Auch eine krankhafte Erweiterung der Bronchien namens Bronchiektasie, ein schweres Lungenleiden, könnte HTLV-1 als Auslöser haben. Auch Entzündungen der Haut, der Augen, der Gelenke und Muskeln können, wie auch eine allgemeine Schwächung des Immunsystems, bei Infizierten auf das Virus zurückgeführt werden. Es wird vermutet, dass das Virus vor Zehntausenden von Jahren in Afrika von Affen auf Menschen übergesprungen war und anschließend unter anderem durch den Sklavenhandel auf dem gesamten Globus verbreitet wurde. Heute ist es auf der Welt recht ungleich verteilt, vor allem ärmere Regionen wie die Karibik, Äquatorialafrika oder Brasilien sind davon betroffen. In Westeuropa ist das Virus äußerst selten anzutreffen, in Deutschland gibt es laut Angaben des Robert Koch-Instituts jedes Jahr nur ein oder zwei bestätigte Fälle.
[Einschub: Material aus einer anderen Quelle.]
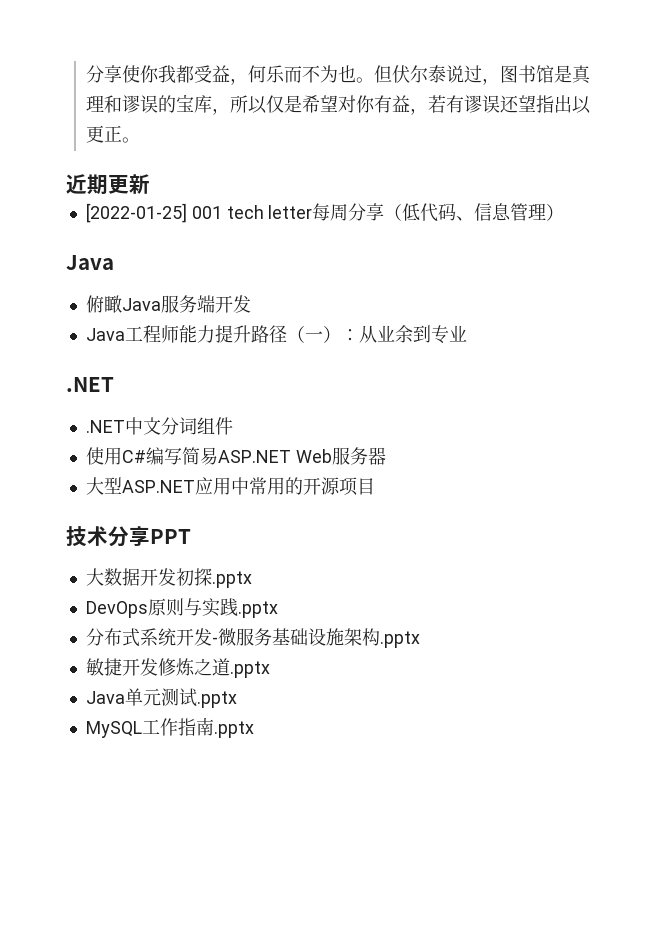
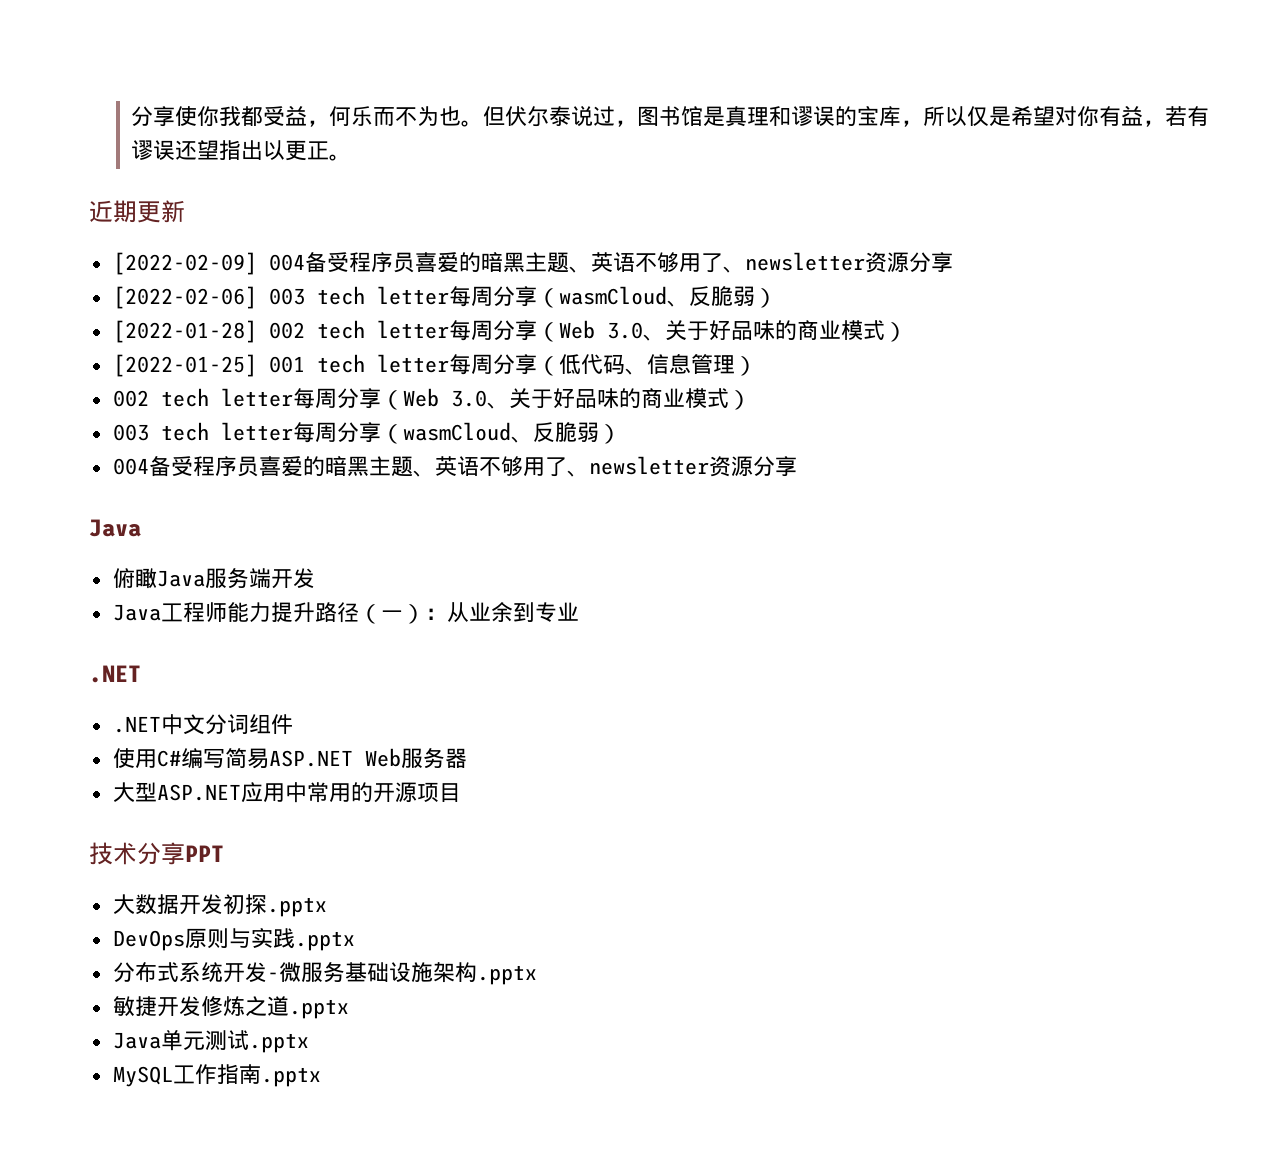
+ [2022-02-09] 004备受程序员喜爱的暗黑主题、英语不够用了、newsletter资源分享
+ [2022-02-06] 003 tech letter每周分享（wasmCloud、反脆弱）
+ [2022-01-28] 002 tech letter每周分享（Web 3.0、关于好品味的商业模式）
  [2022-01-25] 001 tech letter每周分享（低代码、信息管理）
+ 002 tech letter每周分享（Web 3.0、关于好品味的商业模式）
+ 003 tech letter每周分享（wasmCloud、反脆弱）
+ 004备受程序员喜爱的暗黑主题、英语不够用了、newsletter资源分享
In Japan, vor allem im Süden es Landes, soll es etwa eine Million Infizierte geben, das Virus wurde dort wohl schon im 16. Jahrhundert durch Seefahrer eingeschleppt. Dramatisch ist die Situation unter den Ureinwohnern Australiens. Gemäß einer bereits 2016 veröffentlichten Studie trägt in Zentralaustralien fast jeder zweite erwachsene Aborigine das Virus in sich.
Bislang gibt es noch keinerlei Behandlungsmöglichkeiten für das Virus selbst, nur die Symptome der Folgekrankheiten können therapiert werden. In Japan wird schon etwas intensiver in Sachen HTLV-1 geforscht, aber ein Impfstoff konnte noch nicht entwickelt werden. Letztendlich helfen eigentlich nur präventive Schutzmaßnahmen.